Only lines holding "spacing" are wanted; copy each of them from the records below.

* **Web page revision data**:
####################

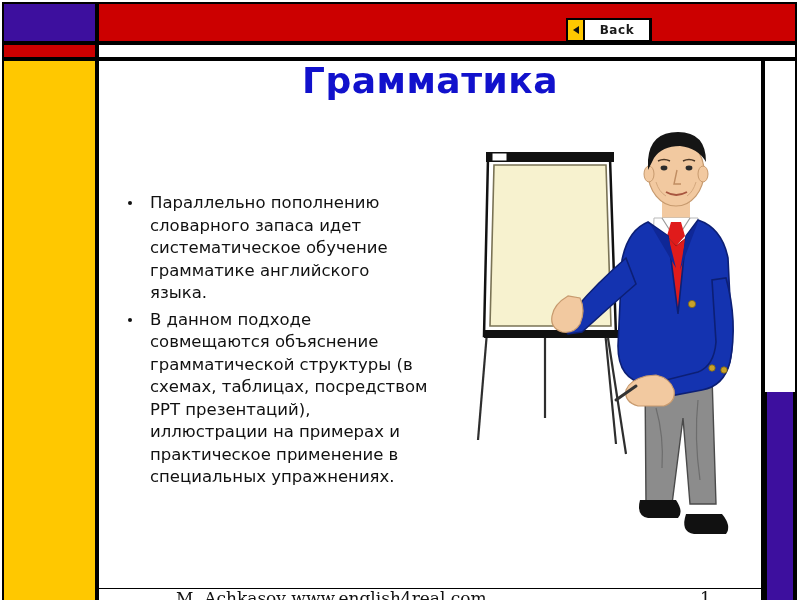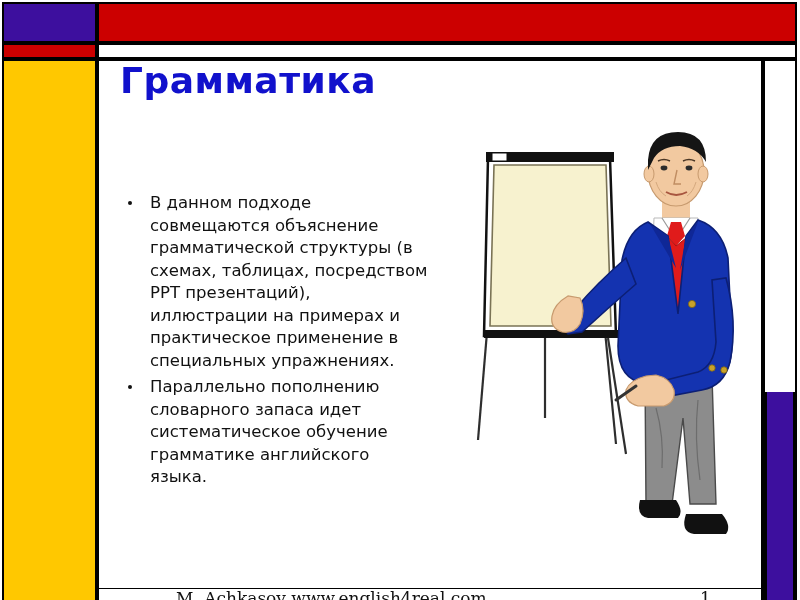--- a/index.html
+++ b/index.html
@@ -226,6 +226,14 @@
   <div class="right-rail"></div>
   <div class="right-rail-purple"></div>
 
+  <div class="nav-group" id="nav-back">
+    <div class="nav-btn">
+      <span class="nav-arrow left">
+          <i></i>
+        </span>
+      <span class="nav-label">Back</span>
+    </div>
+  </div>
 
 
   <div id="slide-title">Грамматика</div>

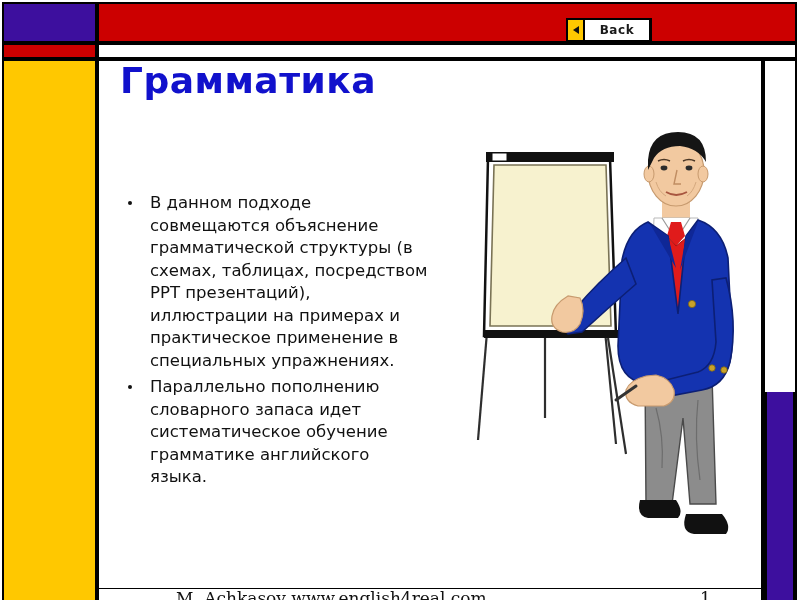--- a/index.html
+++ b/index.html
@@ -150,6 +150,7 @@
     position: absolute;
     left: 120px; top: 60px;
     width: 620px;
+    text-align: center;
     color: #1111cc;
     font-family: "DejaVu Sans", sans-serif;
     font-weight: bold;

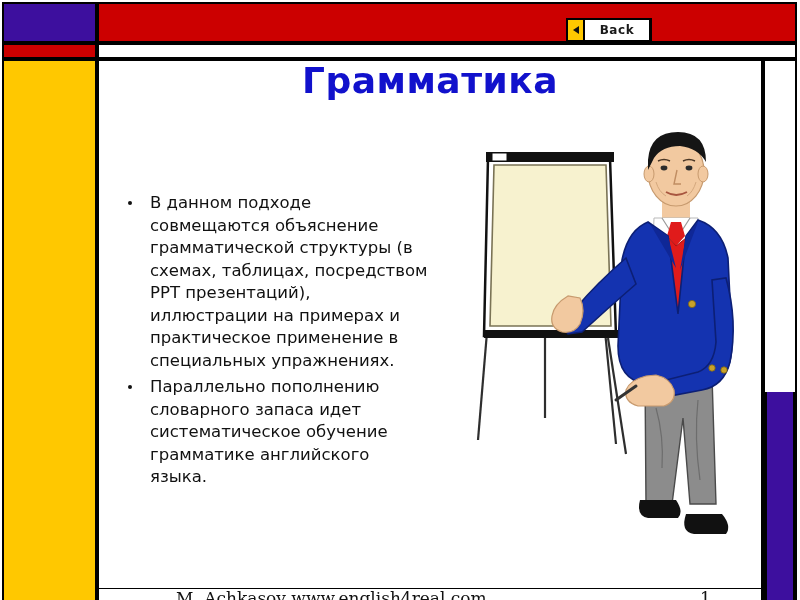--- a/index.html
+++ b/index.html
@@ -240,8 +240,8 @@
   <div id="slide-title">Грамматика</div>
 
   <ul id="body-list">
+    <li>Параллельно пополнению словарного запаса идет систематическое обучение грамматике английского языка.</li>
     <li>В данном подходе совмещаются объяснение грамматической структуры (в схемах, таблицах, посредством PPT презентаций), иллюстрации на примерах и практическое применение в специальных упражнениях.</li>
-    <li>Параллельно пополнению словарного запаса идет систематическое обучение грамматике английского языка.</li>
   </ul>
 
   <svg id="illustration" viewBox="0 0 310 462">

####################

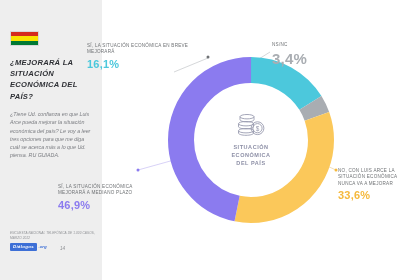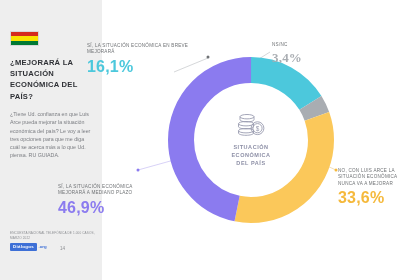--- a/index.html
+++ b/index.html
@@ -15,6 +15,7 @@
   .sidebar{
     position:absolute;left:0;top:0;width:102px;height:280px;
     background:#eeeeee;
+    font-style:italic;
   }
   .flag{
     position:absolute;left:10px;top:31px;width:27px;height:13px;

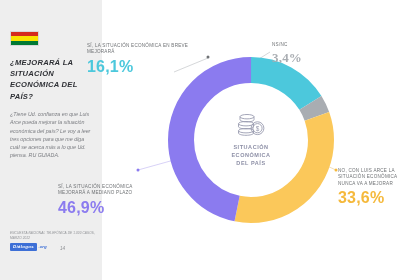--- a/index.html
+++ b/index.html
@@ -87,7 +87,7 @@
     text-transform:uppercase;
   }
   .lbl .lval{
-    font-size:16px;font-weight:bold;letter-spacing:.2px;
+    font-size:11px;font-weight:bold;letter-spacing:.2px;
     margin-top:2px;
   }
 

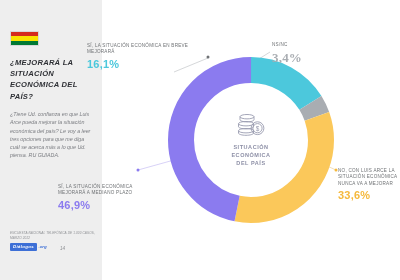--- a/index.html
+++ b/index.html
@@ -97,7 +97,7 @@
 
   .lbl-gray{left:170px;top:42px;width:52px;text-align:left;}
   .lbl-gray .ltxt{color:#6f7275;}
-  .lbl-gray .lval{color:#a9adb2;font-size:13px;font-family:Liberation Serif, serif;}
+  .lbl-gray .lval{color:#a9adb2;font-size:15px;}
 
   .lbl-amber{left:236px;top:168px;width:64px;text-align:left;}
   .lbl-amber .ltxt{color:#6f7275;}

####################

* **Solution to the exercise**:
-    font-size:16px;font-weight:bold;letter-spacing:.2px;
+    font-size:11px;font-weight:bold;letter-spacing:.2px;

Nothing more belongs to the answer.